Senator: “The PACT Act is pretty darn important…and [this is] a proposal that’s going to cut the funding.”

U.S. Senator Jon Tester, Chairman of the Senate Veterans’ Affairs Committee and senior member of the Senate Appropriations Committee, this week questioned Department of Veterans Affairs (VA) Secretary Denis McDonough on budget proposals in Washington to gut VA health care and services for veterans and their families—including toxic-exposed veterans receiving critical support under the Sergeant First Class Heath Robinson Honoring Our PACT Act.

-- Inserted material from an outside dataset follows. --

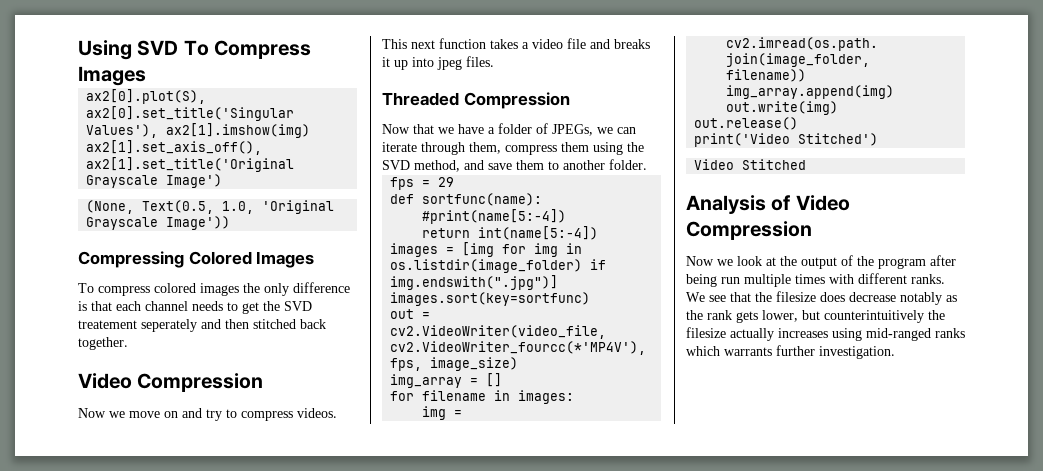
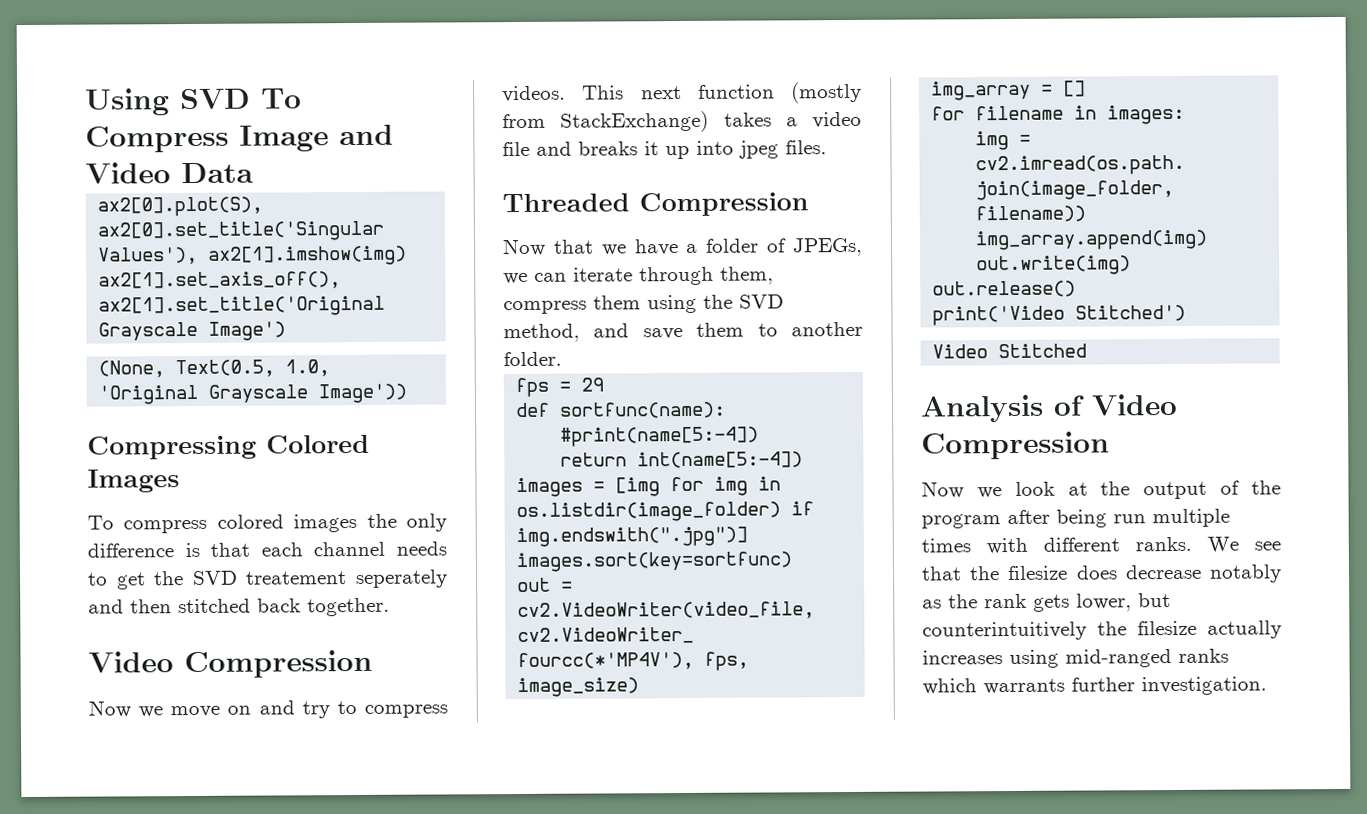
[78,66,146,86] Images -> [239,124,394,152] [85,162,254,184] Image and Video Data
(486, 43) none -> [791,81,862,104] [502,110,710,133] (mostly from StackExchange)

“The newly released House budget plan called the Limit, Save, Grow Act would cap 2024 discretionary spending at 2022 levels for everything but defense,” said Tester. “In my real life I’m a farmer—so things like the Farm Bill are pretty important…how we manage our forest lands—very important. How we put money into domestic infrastructure—very important. And not the last—but the PACT Act is pretty darn important…and [this is] a proposal that’s going to cut the funding. Could you talk to me about what this does to your budget and what the impacts are to veterans?”

VA Secretary McDonough explained that budget cuts would force the Department to reduce their claims personnel by 6,000, stating: “which is meaningful for veterans, because we need those increased numbers of personnel…to process claims. That’s how we’re processing more than 8,000 claims a day. So what we’ll see is the backlog of claims grow. And what that means is veterans having to wait for those compensation payments until we can work through that longer list.”

McDonough went on to highlight that slashing VA’s funding may also result in 30 million fewer outpatient appointments—a “meaningful diminution in access to care” for veterans, including those accessing cancer screenings, wellness visits, mental health services, and more.

The Sergeant First Class Heath Robinson Honoring Our PACT Act is comprehensive legislation championed by Senator Tester to deliver all generations of toxic-exposed veterans their earned health care and benefits from the VA for the first time in the nation’s history. Among its many priorities, this legislation expands health care for Post-9/11 combat veterans, creates a framework for the establishment of future presumptions of service connection related to toxic exposure, expands VA’s list of service presumptions, and improves resources to support VA’s claims processing.

As of April 26th, VA has received more than 500,000 PACT Act claims—granting 80 percent of those and awarding more than one billion dollars in earned benefits to toxic-exposed veterans and survivors.